It is common to find dirty bathrooms, locked bathrooms, no toilet paper, no running water, no soap, no drinkable water, no sanitary place to eat, rats, cockroaches, and even insects. Also, most factories have a lot of hazards: unsafe machines without protections, chords dangling about, locked fire exits. Not only are there are a lot of wage and hour violations, but workers are plagued by many violations of health and safety laws. There was a recent study that found that 67% of Los Angeles garment factories violate minimum wage and overtime laws and that 75% violate health and safety laws. Personally, I think that these are low estimates. The statistics probably do not include unregistered factories-factories that are essentially part of the underground economy.
Q: Who is the typical California garment worker and what factors lead such individuals to take part in such an abusive industry?
A: The majority are immigrants. Some have work authorization, or residency, but most do not. The majority are women. About 75 percent are Latino, mostly from Mexico, but also from Central and South America.
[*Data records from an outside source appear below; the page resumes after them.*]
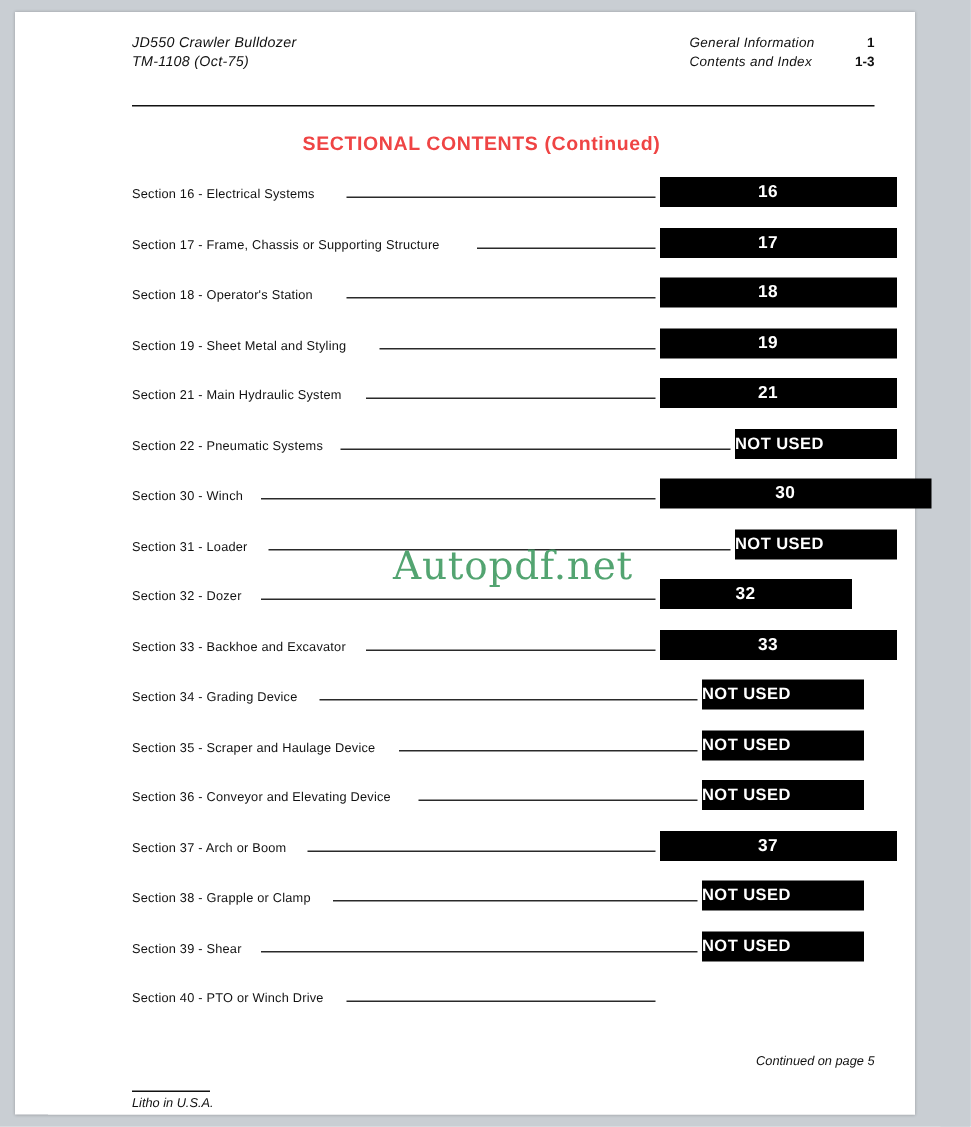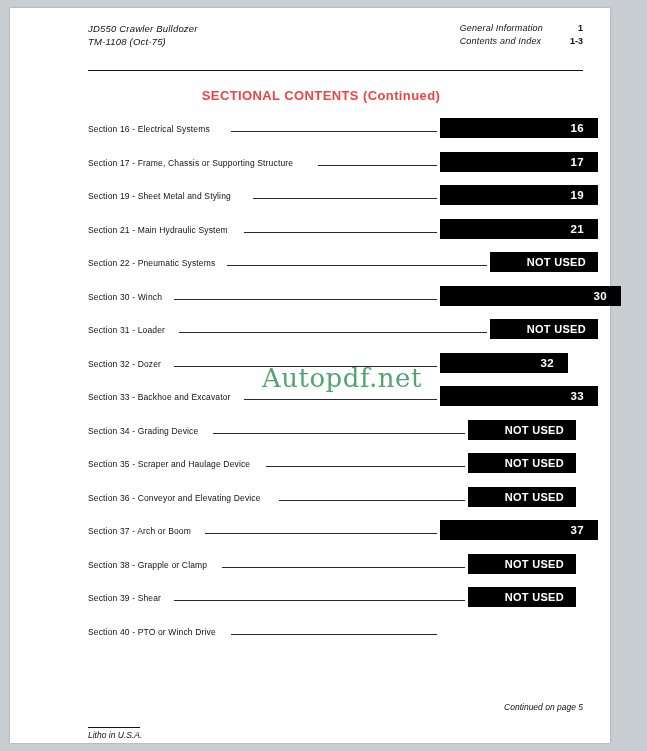--- a/index.html
+++ b/index.html
@@ -147,29 +147,29 @@
     background: #2a2a2a;
   }
   .badge {
     position: absolute;
     top: 2px;
     height: 20px;
     background: #000;
     color: #fff;
     font-size: 11.5px;
     font-weight: bold;
-    text-align: right;
+    text-align: center;
     line-height: 20px;
     padding-right: 14px;
     box-sizing: border-box;
     letter-spacing: 0.3px;
   }
   .badge.notused {
     font-size: 11px;
-    text-align: right;
+    text-align: left;
     padding-right: 12px;
   }
 
   
   .continued {
     position: absolute;
     right: 27px;
     top: 694px;
     font-size: 8.5px;
     font-style: italic;
@@ -225,20 +225,25 @@
           <div class="row-label">Section 16 - Electrical Systems</div>
           <div class="badge" style="left: 352px; width: 158px;">16</div>
           <div class="leader" style="left: 142.85px; width: 206.15px;"></div>
         </div>
         <div class="row">
           <div class="row-label">Section 17 - Frame, Chassis or Supporting Structure</div>
           <div class="badge" style="left: 352px; width: 158px;">17</div>
           <div class="leader" style="left: 229.85px; width: 119.15px;"></div>
         </div>
         <div class="row">
+          <div class="row-label">Section 18 - Operator's Station</div>
+          <div class="badge" style="left: 352px; width: 158px;">18</div>
+          <div class="leader" style="left: 142.85px; width: 206.15px;"></div>
+        </div>
+        <div class="row">
           <div class="row-label">Section 19 - Sheet Metal and Styling</div>
           <div class="badge" style="left: 352px; width: 158px;">19</div>
           <div class="leader" style="left: 164.6px; width: 184.4px;"></div>
         </div>
         <div class="row">
           <div class="row-label">Section 21 - Main Hydraulic System</div>
           <div class="badge" style="left: 352px; width: 158px;">21</div>
           <div class="leader" style="left: 155.9px; width: 193.1px;"></div>
         </div>
         <div class="row">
A large portion of Asian workers as well, including Chinese, Thai and Vietnamese workers.
Many newcomers go into the garment industry when they don't have the skills, language ability, work authorization, or knowledge of how to get into other industries. We have heard stories from workers that sometimes people "with papers" won't get hired because employers think undocumented workers will be easier to intimidate.
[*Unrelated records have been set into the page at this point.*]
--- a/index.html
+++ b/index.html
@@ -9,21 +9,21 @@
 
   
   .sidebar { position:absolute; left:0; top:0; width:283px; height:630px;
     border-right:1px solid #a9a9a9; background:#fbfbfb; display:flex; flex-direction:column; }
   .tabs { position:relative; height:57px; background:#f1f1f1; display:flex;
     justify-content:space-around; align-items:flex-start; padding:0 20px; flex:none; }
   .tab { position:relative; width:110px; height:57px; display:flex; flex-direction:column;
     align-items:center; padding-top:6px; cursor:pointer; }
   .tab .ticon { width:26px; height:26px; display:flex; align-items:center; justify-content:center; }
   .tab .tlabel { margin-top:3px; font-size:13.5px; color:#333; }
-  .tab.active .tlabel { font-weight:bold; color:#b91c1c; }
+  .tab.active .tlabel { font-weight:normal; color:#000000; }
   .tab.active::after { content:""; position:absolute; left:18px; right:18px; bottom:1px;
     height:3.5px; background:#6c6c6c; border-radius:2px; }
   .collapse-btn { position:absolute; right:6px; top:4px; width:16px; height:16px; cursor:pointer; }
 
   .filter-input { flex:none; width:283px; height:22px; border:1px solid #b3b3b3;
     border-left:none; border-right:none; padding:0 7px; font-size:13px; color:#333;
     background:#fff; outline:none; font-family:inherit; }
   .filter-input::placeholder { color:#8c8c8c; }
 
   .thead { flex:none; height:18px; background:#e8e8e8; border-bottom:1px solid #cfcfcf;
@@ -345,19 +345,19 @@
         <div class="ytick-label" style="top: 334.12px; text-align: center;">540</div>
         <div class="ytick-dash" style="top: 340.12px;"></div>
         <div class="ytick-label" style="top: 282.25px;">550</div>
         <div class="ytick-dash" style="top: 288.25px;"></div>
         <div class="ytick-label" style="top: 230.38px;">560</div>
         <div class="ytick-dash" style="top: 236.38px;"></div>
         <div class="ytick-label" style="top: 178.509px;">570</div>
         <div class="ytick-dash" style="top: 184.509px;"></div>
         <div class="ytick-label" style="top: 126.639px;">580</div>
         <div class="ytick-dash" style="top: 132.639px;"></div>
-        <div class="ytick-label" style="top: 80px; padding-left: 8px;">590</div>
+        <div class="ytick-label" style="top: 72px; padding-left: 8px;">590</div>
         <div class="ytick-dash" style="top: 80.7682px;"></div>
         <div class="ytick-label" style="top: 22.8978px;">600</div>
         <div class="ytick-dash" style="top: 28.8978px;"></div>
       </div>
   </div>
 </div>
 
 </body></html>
Many immigrants simply do not know their rights. And even if they do, they can not afford to stand up for them, because they are living day to day. If they were fired, the time that it would take to look for another job-and they would probably be looking for the same kind of low-paying, abusive garment job-is time that they can not afford to be without work. The fact that they are intimidated by employer threats of deportation, the fact that they don't know their rights, and lack of employment options all contribute to their tolerance of these conditions.
Q: Is there a chance to change the lifestyle sweatshop workers face when entering into such a work environment?
A: One level that we work on is empowering workers-to know what their rights are and to stand up for them. However, it is hard, because if you do stand up for your rights, you may get fired. Or if more people do it collectively, the shop is simply closed. (They are often small, little 15 - 20 worker shops that can be closed immediately.)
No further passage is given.